Se trata, creo, de ironías históricas, pero también de planes bien trazados. Hablemos, por ejemplo, de la Plaza Cívica y de un edificio en particular: La Lotería Nacional. Pensada como la institución que, básicamente, administraba la incertidumbre y el azar, el edificio es hoy justamente lo contrario, sus oficinas albergan a algún que otro burócrata kafkiano de interminables “procesos” de rectificación de errores en el Ministerio de Economía y Planificación (MEP). ¿Acaso ese edificio ha dejado de administrar la incertidumbre nacional?

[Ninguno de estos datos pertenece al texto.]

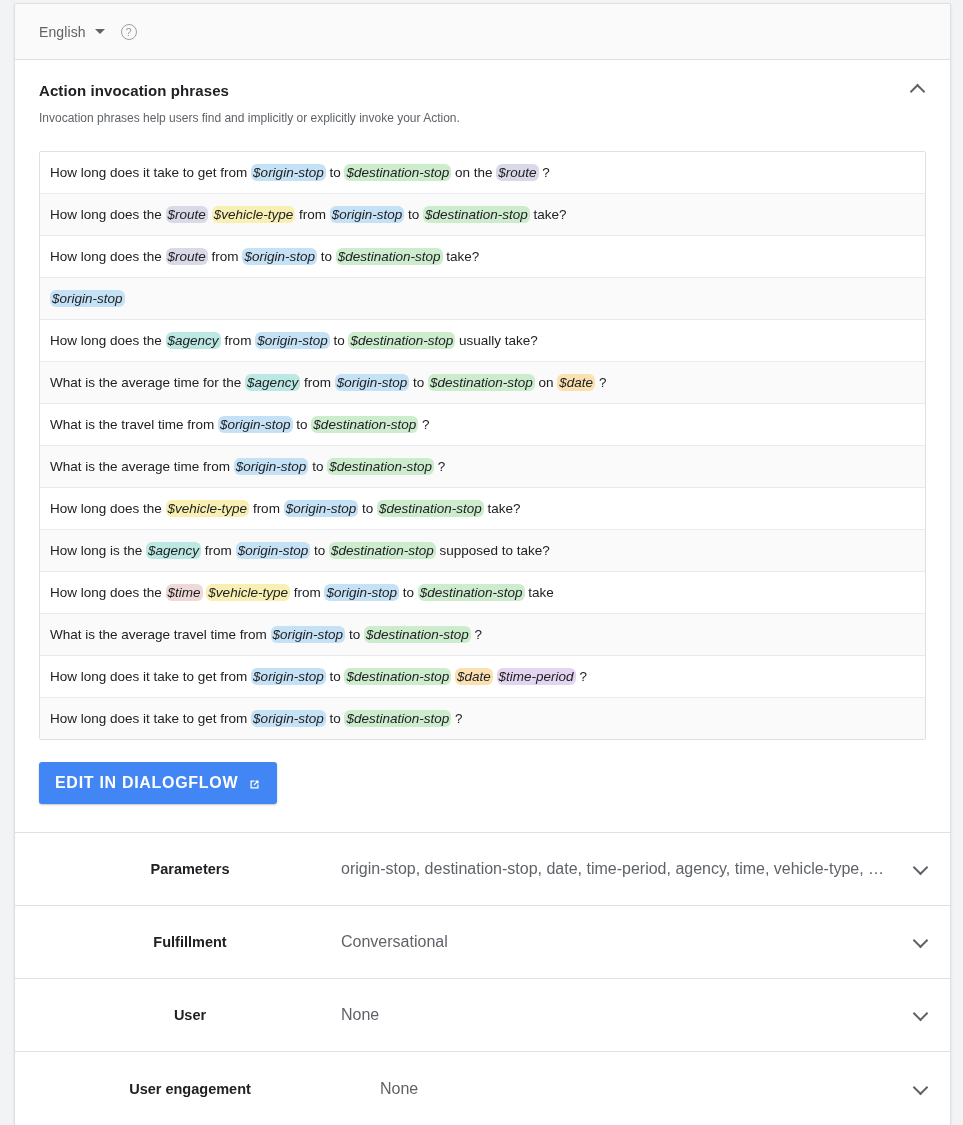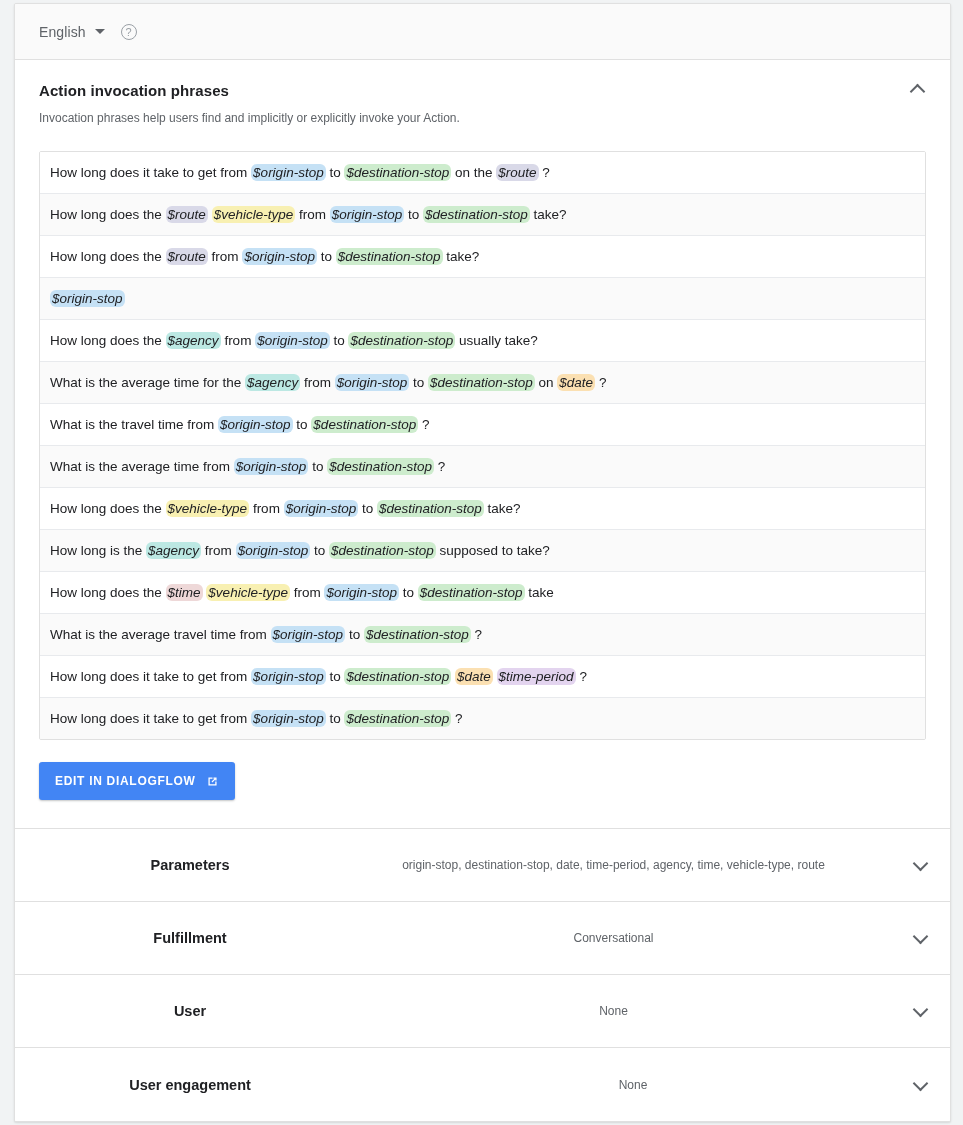--- a/index.html
+++ b/index.html
@@ -137,7 +137,7 @@
     gap: 10px;
     background: #4285f4;
     color: #fff;
-    font-size: 12px;
+    font-size: 16px;
     font-weight: bold;
     letter-spacing: .7px;
     padding: 12px 16px;

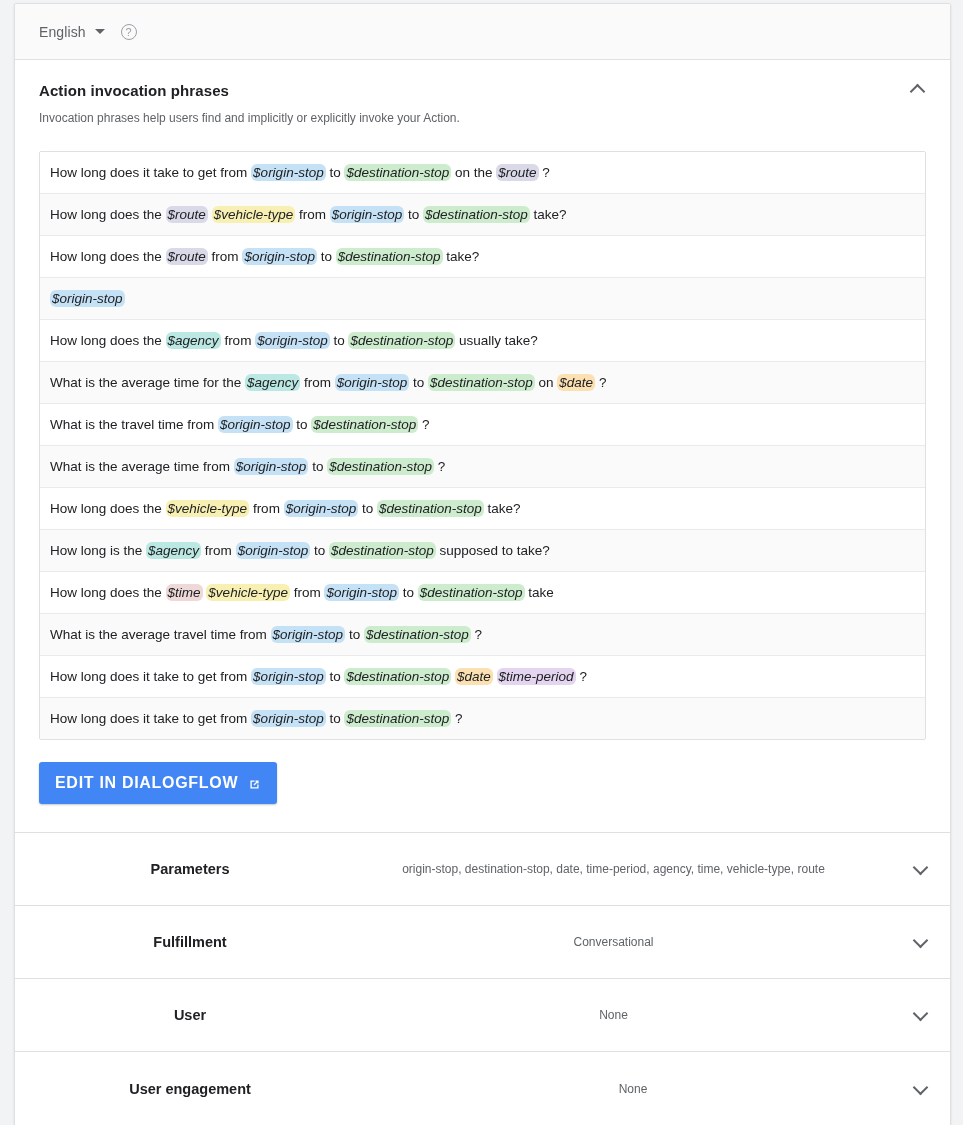--- a/index.html
+++ b/index.html
@@ -171,13 +171,12 @@
   }
   .cr-value {
     flex: 1;
-    font-size: 12px;
+    font-size: 16px;
     color: #5f6368;
     overflow: hidden;
     white-space: nowrap;
     text-overflow: ellipsis;
     padding-right: 40px;
-    text-align: center;
   }
   .cr-chev {
     position: absolute;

Entre los que discuten, alguien lleva insistiendo toda la noche en el Tribunal de Cuentas, actualmente el Ministerio del Interior (MININT). Repite, como si el solo lo supiera ─aquí la arquitectura tiene la forma de un chisme, de un rumor─, que es una gran obra del maestro Aquiles Capablanca (el de la Sinagoga donde además está el Brecht) y que, al menos para él, es uno de los grandes del Movimiento moderno cubano. Se refiere a sus útiles brise-soleil de hormigón armado ─una técnica que Le Corbusier parece haber inventado para Cuba─, a la fachada con su gran pantalla de piedra nacional, a su mural lateral que firma Amelia Peláez y a la pena que le da el hecho de que él, que detesta la vida militar, probablemente nunca podrá entrar allí para verlo más de cerca.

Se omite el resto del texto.